1 Description and strength

[edit] Description and strength

These are fundamentally electrostatic interactions (ionic interactions, hydrogen bond, dipole-dipole interactions) or electrodynamic interactions (Van der Waals force/London dispersion forces). Electrostatic interactions are classically described by Coulomb's law; the basic difference between them is the strength of their charge. Ionic interactions are the strongest with integer level charges, hydrogen bonds have partial charges that are about an order of magnitude weaker, and dipole-dipole interactions also come from partial charges another order of magnitude weaker.

A very approximate strength order would be:
Bond type	Relative strength
Ionic bonds	1000
Hydrogen bonds	100
Dipole-dipole	10
London (Van der Waals) Forces	1

[edit] Ionic interactions

These are interactions that occur between charged species (ions). Like charges repel, while opposite charges attract. These bonds form when the electronegativities between two atoms are large enough that one steals an electron from the other. The now oppositely charged ions are attracted. Ionic compounds have high melting and boiling points due to the large amount of heat required to break the forces between the charged ions. When molten they are also good conductors of heat and electricity, due to free or delocalised electrons.

[edit] Hydrogen bonding

Hydrogen bonding occurs when a hydrogen atom is covalently bonded to a small highly electronegative atom such as nitrogen, oxygen, or fluorine. The result is a dipolar molecule. The hydrogen atom has a partial positive charge δ+ (see unit: Debye) and can interact with another highly electronegative atom in an adjacent molecule (again N, O, or F). This results in a stabilizing interaction that binds the two molecules together.
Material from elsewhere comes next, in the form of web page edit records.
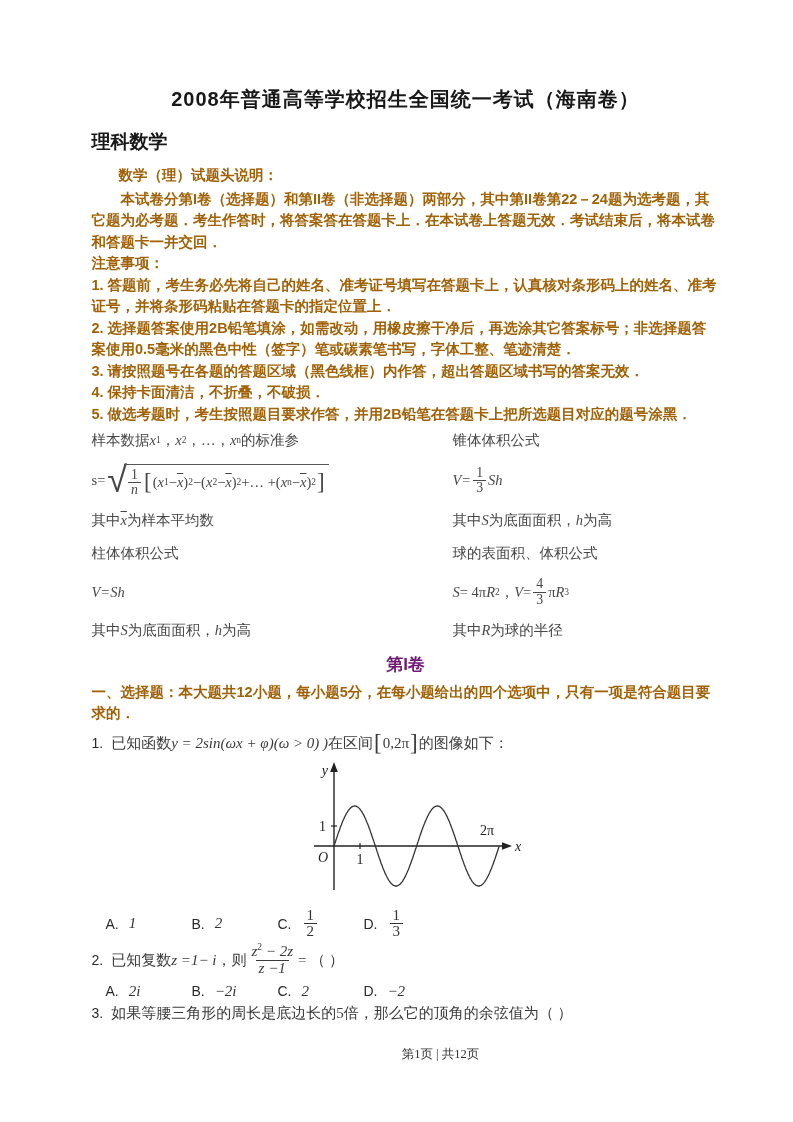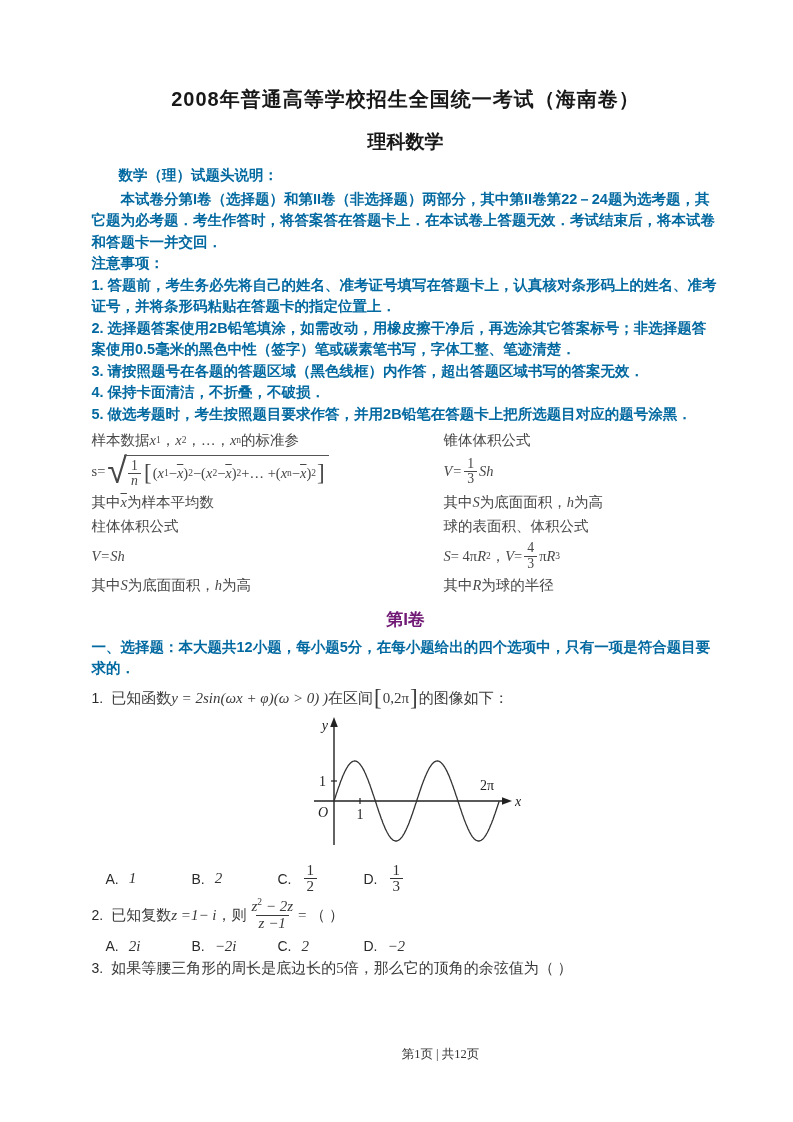--- a/index.html
+++ b/index.html
@@ -1,29 +1,29 @@
 <!DOCTYPE html>
 <html><head>
 <meta charset="utf-8">
 <style>
   html,body{margin:0;padding:0;background:#ffffff;}
   .page{position:relative;width:756px;height:1122px;margin:8px auto;background:#fff;
         box-sizing:border-box;padding:78px 55px 0 73px;overflow:hidden;
         font-family:"Liberation Sans",sans-serif;color:#1c1c1c;}
   
   .title{font-size:20px;font-weight:700;text-align:center;letter-spacing:1px;margin:0;color:#181818;}
-  .subtitle{font-size:19px;font-weight:700;text-align:center;margin:16px 0 10px 0;color:#181818;}
-  .b{font-weight:700;font-size:14.5px;line-height:21.5px;color:#0369a1;}
+  .subtitle{font-size:19px;font-weight:700;text-align:left;margin:16px 0 10px 0;color:#181818;}
+  .b{font-weight:700;font-size:14.5px;line-height:21.5px;color:#a16207;}
   .headnote{margin:4px 0 2px 0;padding-left:27px;}
   .intro{margin:0;text-indent:2em;}
   .plain{margin:0;}
   .notice{margin:0;}
   
   .ref{display:grid;grid-template-columns:352px 1fr;font-family:"Liberation Serif",serif;
-       color:#474747;font-size:14.5px;margin-top:3px;}
+       color:#474747;font-size:14.5px;margin-top:3px;gap:9px;}
   .ref > div{padding:2.5px 0;display:flex;align-items:center;}
   .mi{font-style:italic;font-family:"Liberation Serif",serif;}
   .mu{font-style:normal;font-family:"Liberation Serif",serif;}
   sub{font-size:9.5px;line-height:0;}
   sup{font-size:9.5px;line-height:0;}
   .frac{display:inline-flex;flex-direction:column;align-items:center;vertical-align:middle;
         line-height:1.05;margin:0 2px;font-size:0.95em;}
   .frac .num{display:block;padding:0 3px;}
   .frac .den{display:block;border-top:1px solid currentColor;padding:0 3px;}
   .sqrt{display:inline-flex;align-items:center;margin-left:2px;}

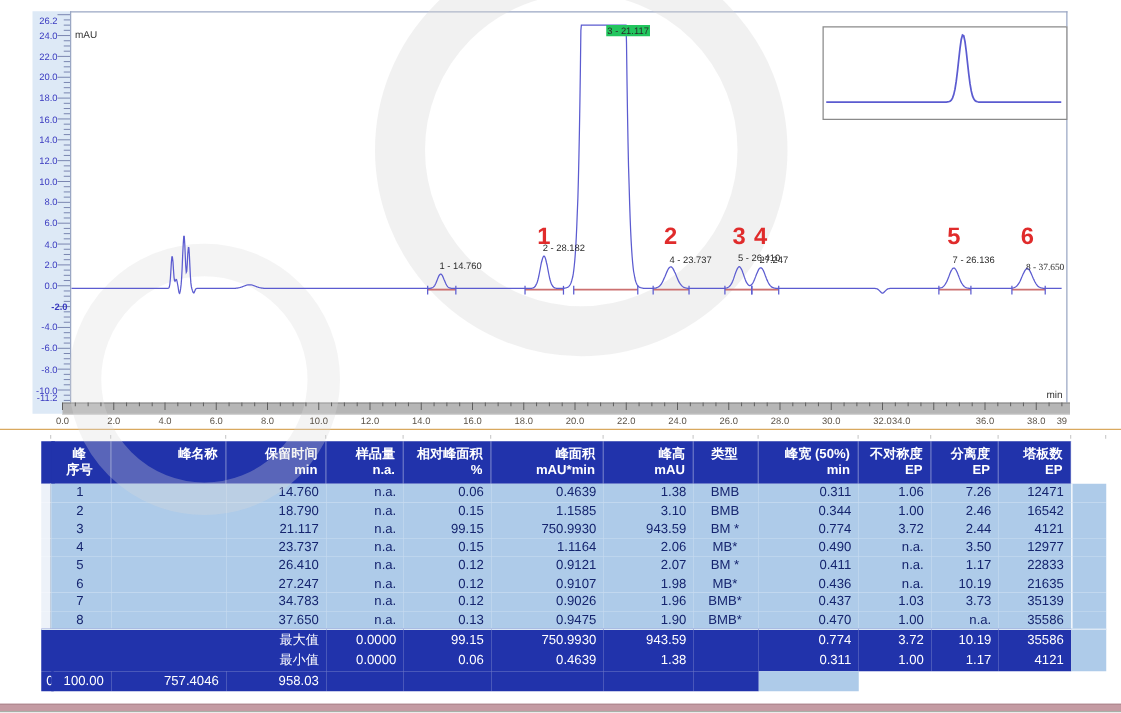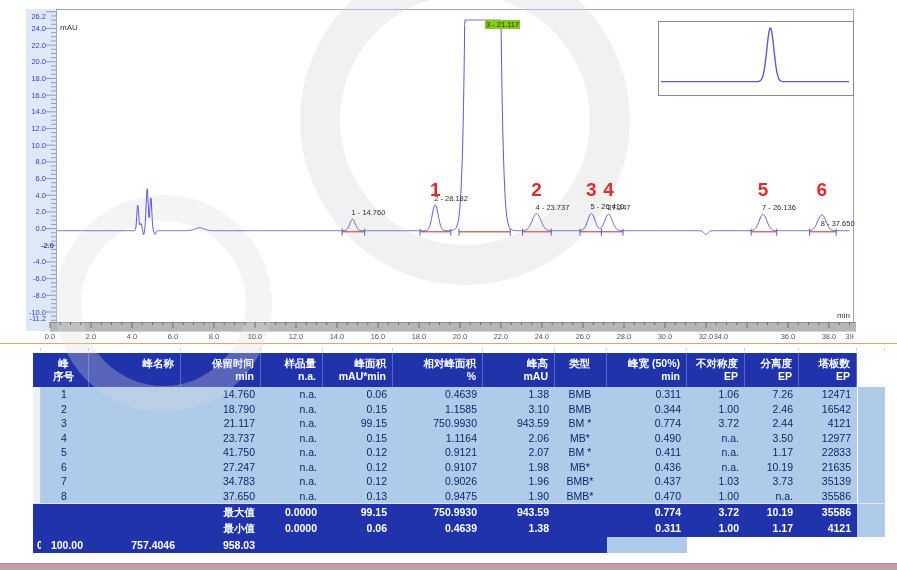--- a/index.html
+++ b/index.html
@@ -20,40 +20,40 @@
   #hdr-sample{position:absolute;left:0;right:0;top:1px;text-align:center;font-size:8.5px;font-weight:bold;color:#c07818;}
   #hdr-channel{position:absolute;right:5px;top:1px;font-size:8.5px;color:#2233cc;white-space:nowrap;}
   #y-unit{position:absolute;left:60px;top:23px;font-size:8px;color:#333;z-index:4;}
   #x-unit{position:absolute;left:830px;top:311px;width:20px;text-align:right;font-size:8px;color:#333;z-index:4;}
   #xaxis-band{position:absolute;left:50px;top:322px;width:806px;height:8px;background:#b6b6b6;
               border-top:1px solid #8f8f8f;border-bottom:1px solid #d2d2d2;}
   #divider-line{position:absolute;left:0;top:343px;width:897px;height:0;border-top:1px solid #d9a95f;}
   .ytick-label{position:absolute;width:22px;text-align:right;font-size:7.5px;color:#3a3ac0;z-index:3;}
   .xtick-label{position:absolute;width:24px;text-align:center;font-size:7.5px;color:#5a5248;top:332px;z-index:3;}
   .peak-label{position:absolute;font-size:7.5px;color:#2a2a2a;white-space:nowrap;z-index:6;}
-  .peak-label.big{background:#84cc16;padding:0 1px;}
+  .peak-label.big{background:#22c55e;padding:0 1px;}
   .red-num{position:absolute;font-size:19px;font-weight:bold;color:#e02b2b;z-index:6;width:22px;text-align:center;}
   #trace-svg{position:absolute;left:0;top:0;width:897px;height:348px;z-index:2;}
   #inset{position:absolute;left:658px;top:21px;width:194px;height:73px;background:#fff;
          border:1px solid #8a8a8a;z-index:7;}
   .watermark{position:absolute;border-radius:50%;z-index:1;}
   #wm1{left:300px;top:-45px;width:250px;height:250px;border:40px solid rgba(215,215,215,0.35);}
   #wm2{left:55px;top:195px;width:165px;height:165px;border:26px solid rgba(220,220,220,0.30);}
   
   #table-wrap{position:absolute;left:33px;top:348px;width:852px;}
   #col-strip{display:grid;height:5px;background:#fff;}
   #col-strip div{border-right:1px solid #cfcfcf;height:3px;}
   #peak-table{display:grid;}
   .th{background:#2133ab;color:#fff;font-size:10.5px;font-weight:bold;line-height:13px;
       padding:4px 6px 4px 4px;border-right:1px solid rgba(255,255,255,0.25);}
   .th .l2{display:block;}
   .td{font-size:10.5px;color:#15246e;line-height:14.5px;height:14.5px;padding:0 6px 0 4px;background:#aecbe9;white-space:nowrap;overflow:hidden;}
   .td.gutter{background:#edf2f9;border-right:1px solid #c2cede;padding:0;}
   .td.extra{border-left:1px solid #ffffff;}
-  .tf{background:#2133ab;color:#fff;font-size:10.5px;font-weight:bold;line-height:16.4px;height:16.4px;
+  .tf{background:#2133ab;color:#fff;font-size:10.5px;font-weight:normal;line-height:16.4px;height:16.4px;
       padding:0 6px 0 4px;white-space:nowrap;}
   .tf.label{padding-left:4px;}
   .tf.extra{background:#aecbe9;}
   .al-c{text-align:center;} .al-l{text-align:right;} .al-r{text-align:right;}
   #bottom-strip{position:absolute;left:0;top:557px;width:897px;height:6px;background:#fff;border-bottom:1px solid #e0d6d6;}
   #scrollbar{position:absolute;left:0;top:563px;width:897px;height:6px;background:#c49ba3;border-top:1px solid #b28a92;}
   #bottom-edge{position:absolute;left:0;top:569px;width:897px;height:1px;background:#9fb8ab;}
 </style>
 </head>
 <body>
@@ -311,21 +311,21 @@
         <div class="red-num" style="left: 424.195px; top: 179px;">1</div>
         <div class="peak-label big" style="left: 484.899px; top: 20px;">3 - 21.117</div>
         <div class="peak-label" style="left: 535.609px; top: 202.505px;">4 - 23.737</div>
         <div class="red-num" style="left: 525.609px; top: 179px;">2</div>
         <div class="peak-label" style="left: 590.405px; top: 202.421px;">5 - 26.410</div>
         <div class="red-num" style="left: 580.405px; top: 179px;">3</div>
         <div class="peak-label" style="left: 607.563px; top: 203.172px;">27.247</div>
         <div class="red-num" style="left: 597.563px; top: 179px;">4</div>
         <div class="peak-label" style="left: 762.052px; top: 203.339px;">7 - 26.136</div>
         <div class="red-num" style="left: 752.052px; top: 179px;">5</div>
-        <div class="peak-label" style="left: 820.825px; top: 219px;">8 - 37.650</div>
+        <div class="peak-label" style="left: 820.825px; top: 209px; font-family: Liberation Serif, serif;">8 - 37.650</div>
         <div class="red-num" style="left: 810.825px; top: 179px;">6</div>
       </div>
   </div>
 
   <div id="table-wrap">
     <div id="col-strip" style="grid-template-columns: 8px 48px 92px 80px 62px 70px 90px 72px 52px 80px 58px 54px 58px 28px;">
         <div></div>
         <div></div>
         <div></div>
         <div></div>
@@ -339,22 +339,22 @@
         <div></div>
         <div></div>
         <div></div>
       </div>
     <div id="peak-table" style="grid-template-columns: 8px 48px 92px 80px 62px 70px 90px 72px 52px 80px 58px 54px 58px 28px;">
         <div class="th"></div>
         <div class="th al-c"><span>峰</span><span class="l2">序号</span></div>
         <div class="th al-l"><span>峰名称</span><span class="l2">&nbsp;</span></div>
         <div class="th al-r"><span>保留时间</span><span class="l2">min</span></div>
         <div class="th al-r"><span>样品量</span><span class="l2">n.a.</span></div>
+        <div class="th al-r"><span>相对峰面积</span><span class="l2">%</span></div>
         <div class="th al-r"><span>峰面积</span><span class="l2">mAU*min</span></div>
-        <div class="th al-r"><span>相对峰面积</span><span class="l2">%</span></div>
         <div class="th al-r"><span>峰高</span><span class="l2">mAU</span></div>
         <div class="th al-c"><span>类型</span><span class="l2">&nbsp;</span></div>
         <div class="th al-r"><span>峰宽 (50%)</span><span class="l2">min</span></div>
         <div class="th al-r"><span>不对称度</span><span class="l2">EP</span></div>
         <div class="th al-r"><span>分离度</span><span class="l2">EP</span></div>
         <div class="th al-r"><span>塔板数</span><span class="l2">EP</span></div>
         <div class="th" style="background: rgb(255, 255, 255); border-right: none;"></div>
         <div class="td gutter"></div>
         <div class="td al-c">1</div>
         <div class="td al-l"></div>
@@ -407,21 +407,21 @@
         <div class="td al-r">2.06</div>
         <div class="td al-c">MB*</div>
         <div class="td al-r">0.490</div>
         <div class="td al-r">n.a.</div>
         <div class="td al-r">3.50</div>
         <div class="td al-r">12977</div>
         <div class="td extra"></div>
         <div class="td gutter"></div>
         <div class="td al-c">5</div>
         <div class="td al-l"></div>
-        <div class="td al-r">41.750</div>
+        <div class="td al-r">26.410</div>
         <div class="td al-r">n.a.</div>
         <div class="td al-r">0.12</div>
         <div class="td al-r">0.9121</div>
         <div class="td al-r">2.07</div>
         <div class="td al-c">BM *</div>
         <div class="td al-r">0.411</div>
         <div class="td al-r">n.a.</div>
         <div class="td al-r">1.17</div>
         <div class="td al-r">22833</div>
         <div class="td extra"></div>

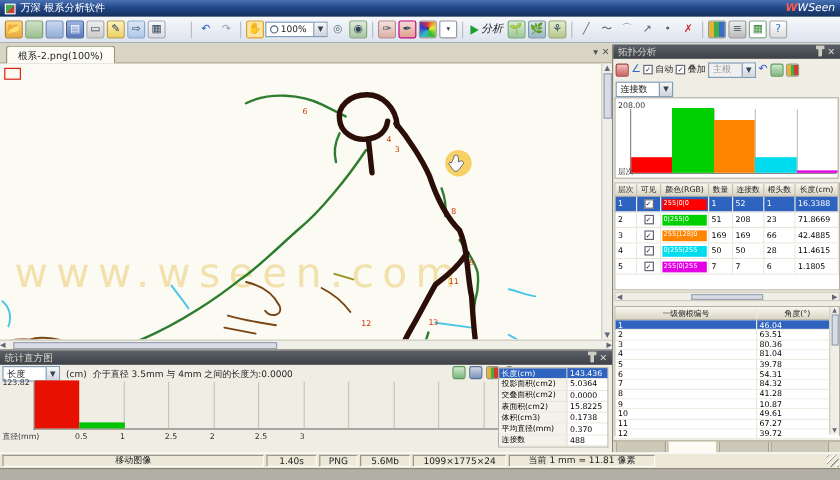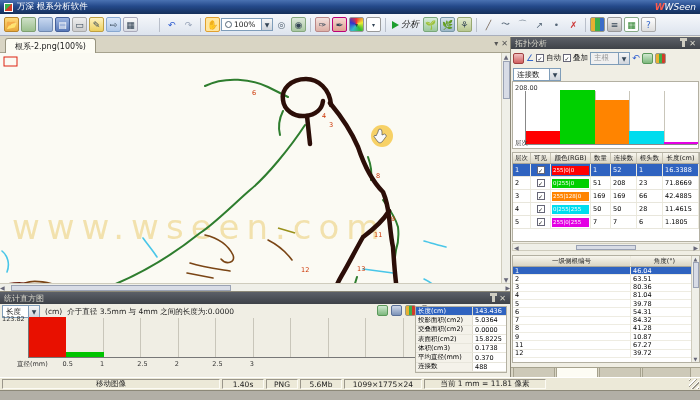--- a/index.html
+++ b/index.html
@@ -244,21 +244,21 @@
 
   <div class="abs histpanel">
     <div class="phead">
       <span>统计直方图</span>
       <span class="sp">
           <span class="pin"></span>
           <span class="xg">✕</span>
         </span>
     </div>
     <div class="histctrl">
-      <span class="combo" style="width:38px;">
+      <span class="combo" style="width:48px;">
         <span>长度</span>
         <span class="cbtn">▼</span>
       </span>
       <span>(cm)</span>
       <span>介于直径 3.5mm 与 4mm 之间的长度为:0.0000</span>
     </div>
     <div class="histicons">
       <span class="mini" style="background:linear-gradient(#cfe8cf,#7db87d);border:1px solid #5a985a;"></span>
       <span class="mini" style="background:linear-gradient(#cfd8e8,#7d93b8);border:1px solid #5a7098;"></span>
       <span class="mini" style="background:linear-gradient(90deg,#e8b031 33%,#3fae49 33% 66%,#d23c2a 66%);border:1px solid #998;"></span>
@@ -279,21 +279,21 @@
         <div class="gline" style="left: 411px;"></div>
         <div class="bar" style="left: 0px; width: 37.4545px; height: 40px; background: rgb(232, 16, 0);"></div>
         <div class="bar" style="left: 37.4545px; width: 37.4545px; height: 5.49184px; background: rgb(0, 196, 0);"></div>
         <div class="tick" style="left: 33.4545px; top: 42px;">0.5</div>
         <div class="tick" style="left: 70.9091px; top: 42px;">1</div>
         <div class="tick" style="left: 108.364px; top: 42px;">2.5</div>
         <div class="tick" style="left: 145.818px; top: 42px;">2</div>
         <div class="tick" style="left: 183.273px; top: 42px;">2.5</div>
         <div class="tick" style="left: 220.727px; top: 42px;">3</div>
       </div>
-    <span class="xlab" style="left:2px;top:68px;margin-left:15px;">直径(mm)</span>
+    <span class="xlab" style="left:2px;top:68px;">直径(mm)</span>
     <div class="stats" id="stats-table">
         <div class="srow sel">
           <div class="sl">长度(cm)</div>
           <div class="sv">143.436</div>
         </div>
         <div class="srow">
           <div class="sl">投影面积(cm2)</div>
           <div class="sv">5.0364</div>
         </div>
         <div class="srow">
@@ -483,20 +483,24 @@
           </div>
           <div class="arow">
             <div class="ac0">8</div>
             <div class="ac1">41.28</div>
           </div>
           <div class="arow">
             <div class="ac0">9</div>
             <div class="ac1">10.87</div>
           </div>
           <div class="arow">
+            <div class="ac0">10</div>
+            <div class="ac1">49.61</div>
+          </div>
+          <div class="arow">
             <div class="ac0">11</div>
             <div class="ac1">67.27</div>
           </div>
           <div class="arow">
             <div class="ac0">12</div>
             <div class="ac1">39.72</div>
           </div>
         </div>
       <div class="avscroll">
           <span>▲</span>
An important example is water:

         δ+                δ+
          H               H
           \             /
            O | | | H - O      
           / δ-    δ+    δ-
          H
         δ+

Hydrogen bonds are found throughout nature. They give water its unique properties that are so important to life on earth. Hydrogen bonds between hydrogen atoms and nitrogen atoms of adjacent base pairs provide the intermolecular force that bind together the two strands in a molecule of DNA.

The critical difference between hydrogen bonding and dipole-dipole interactions is that the hydrogen is partially transferred to the second molecule - the second molecule's lone pair of electrons forms a covalent bond and the pair becomes somewhat like:

H₂O⁺-H ^-O-H

The effect is twofold: The bonding is stronger and is directional. The directional nature of hydrogen bonding requires the two molecules to adopt a specific relative geometry.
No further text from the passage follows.